Edit difference data:
····················

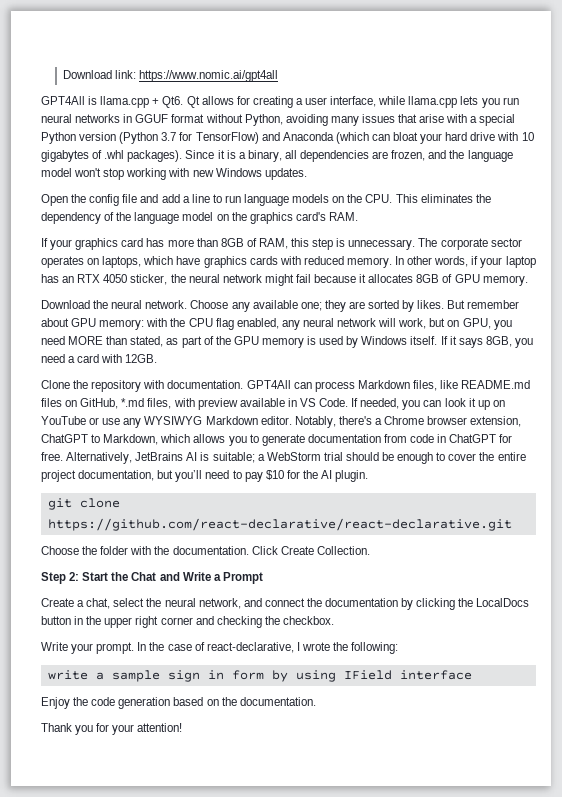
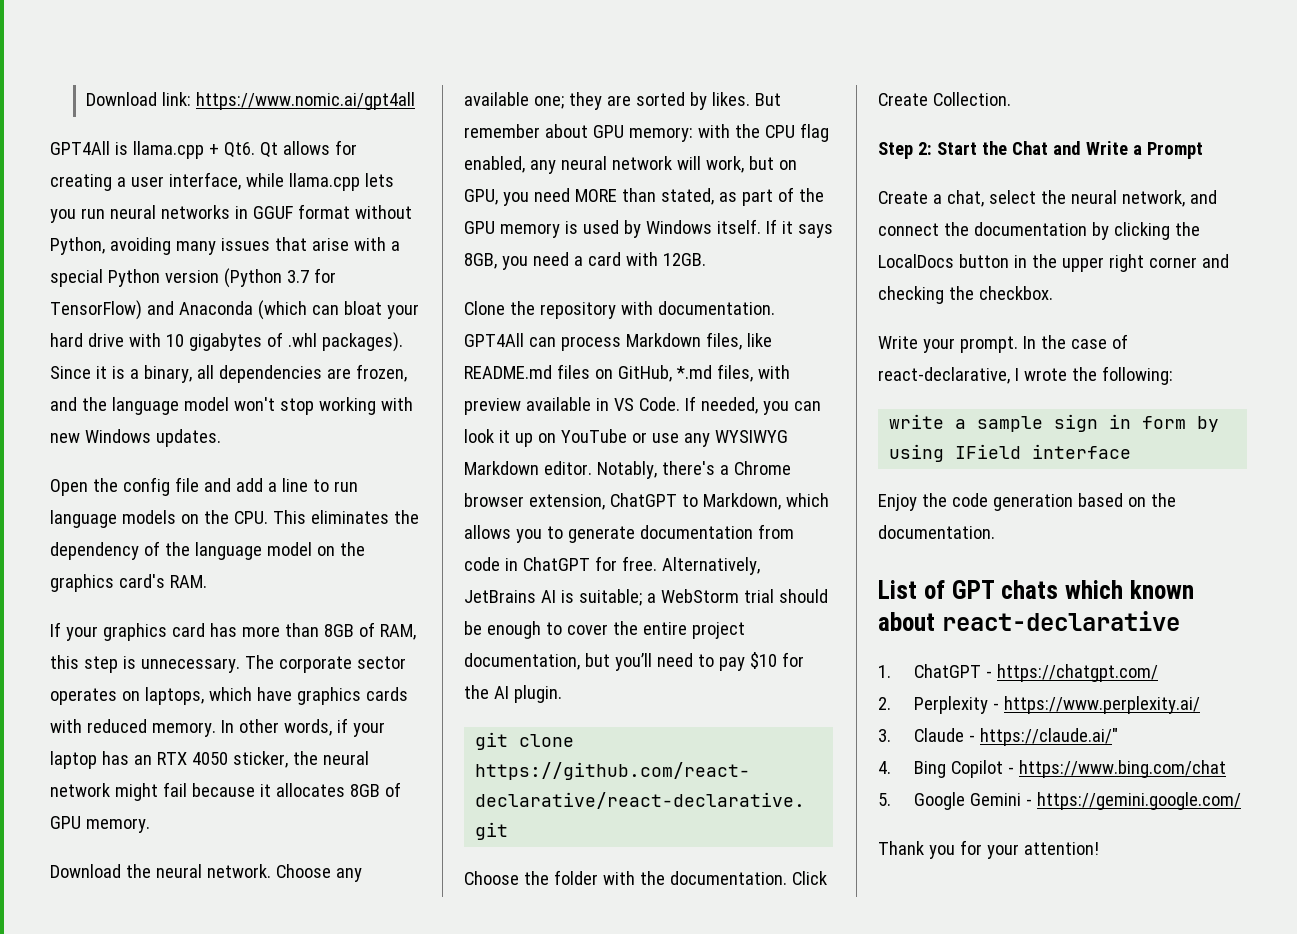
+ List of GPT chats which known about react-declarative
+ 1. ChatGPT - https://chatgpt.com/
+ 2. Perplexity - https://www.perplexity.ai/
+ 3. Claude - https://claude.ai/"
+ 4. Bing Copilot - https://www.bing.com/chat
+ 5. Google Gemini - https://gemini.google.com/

····················

§ About this exercise: All lines from the one with "Perplexity - https://www.perplexity.ai/" through the end of the data must be repeated exactly, and nothing else may be repeated.

§ Expected output:
+ 2. Perplexity - https://www.perplexity.ai/
+ 3. Claude - https://claude.ai/"
+ 4. Bing Copilot - https://www.bing.com/chat
+ 5. Google Gemini - https://gemini.google.com/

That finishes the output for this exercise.